Lab exercise 09, CNN
Use Keras for the CNN and the neural network implementations, trainings.
If you need, you may use Kaggle or Google Colab for free GPU usage.
Kooplex has no GPU, only CPU.
1, Loading data
- A, Download the CIFAR10 dataset via the Keras API.
- B, How many training and test images do we have?
- C, What are the dimensions of the images? (N x M pixel)
- D, Plot 2 images from each class!
2, Model fitting I.
- A, Create a fully connected neural network via Keras
- network should have the following layers:
- Flatten with input of (32, 32, 3)
- Dense, 128 neurons, ReLu activation
- Dense, 128 neurons, ReLu activation
- Dense, 10 neurons, softmax activation
- B, Fit the neural network for the training data.
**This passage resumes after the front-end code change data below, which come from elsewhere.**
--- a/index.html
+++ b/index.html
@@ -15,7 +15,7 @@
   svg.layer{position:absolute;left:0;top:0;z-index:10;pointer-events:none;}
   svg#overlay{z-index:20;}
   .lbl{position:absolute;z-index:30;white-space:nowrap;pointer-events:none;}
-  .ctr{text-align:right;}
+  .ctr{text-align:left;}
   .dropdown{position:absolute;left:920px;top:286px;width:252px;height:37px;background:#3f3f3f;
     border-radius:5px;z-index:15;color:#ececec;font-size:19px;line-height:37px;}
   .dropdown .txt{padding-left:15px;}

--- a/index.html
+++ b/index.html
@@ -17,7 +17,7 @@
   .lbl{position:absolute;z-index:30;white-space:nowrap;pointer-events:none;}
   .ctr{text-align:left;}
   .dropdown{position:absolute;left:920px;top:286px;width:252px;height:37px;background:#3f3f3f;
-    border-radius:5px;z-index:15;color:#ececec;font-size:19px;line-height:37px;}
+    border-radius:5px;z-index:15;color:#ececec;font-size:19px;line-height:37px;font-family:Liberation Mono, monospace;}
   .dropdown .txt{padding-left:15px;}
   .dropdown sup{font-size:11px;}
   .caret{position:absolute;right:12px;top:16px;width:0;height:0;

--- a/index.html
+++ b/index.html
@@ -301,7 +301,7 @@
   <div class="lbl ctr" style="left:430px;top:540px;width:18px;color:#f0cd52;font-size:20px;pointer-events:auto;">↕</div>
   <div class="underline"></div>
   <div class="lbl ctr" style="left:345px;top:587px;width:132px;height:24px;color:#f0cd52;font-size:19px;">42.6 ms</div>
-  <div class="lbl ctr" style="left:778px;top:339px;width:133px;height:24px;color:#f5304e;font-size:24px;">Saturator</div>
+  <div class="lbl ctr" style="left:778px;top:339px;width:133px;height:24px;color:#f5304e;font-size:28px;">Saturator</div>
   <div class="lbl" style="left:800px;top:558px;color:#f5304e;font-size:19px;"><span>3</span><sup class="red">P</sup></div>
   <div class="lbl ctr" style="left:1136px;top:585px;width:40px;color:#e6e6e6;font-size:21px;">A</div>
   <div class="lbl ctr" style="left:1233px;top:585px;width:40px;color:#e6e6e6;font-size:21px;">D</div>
- use Adam optimizer with its default settings
- use batch size of 64
- use accuracy as a metric
- use categorical_crossentropy loss
- print the metric after each epoch for both the train and the test set!
- norm the images to have the pixel values between 0-1 (instead of 0-255)
- convert the labels to one-hot-encoded variables (see to_categorical)
- train the neural network for 5 epochs
3, Model fitting II.
- A, Create a convolutional neural network via Keras
- network should have the following layers:
- input of (32, 32, 3)
- conv2D, 16 kernels, kernel size = 3, valid padding, ReLu actvation
- conv2D, 16 kernels, kernel size = 3, valid padding, ReLu actvation
- maxpooling kernel size = 2*2
- conv2D, 32 kernels, kernel size = 3, valid padding, ReLu actvation
- conv2D, 32 kernels, kernel size = 3, valid padding, ReLu actvation
- maxpooling kernel size = 2*2
- flatten
- Dense, 10 neurons, softmax activation
- B, Fit the neural network with the same options as in exercise 2.
4, Improving CNN
- A, Try to fit an other convolutional neural network tha can achieve 70% accuracy on the test set.
- You have to come up with the architecture
- Fit the neural network with the same options as in exercise 2. (so you can fit it only for 5 epochs!)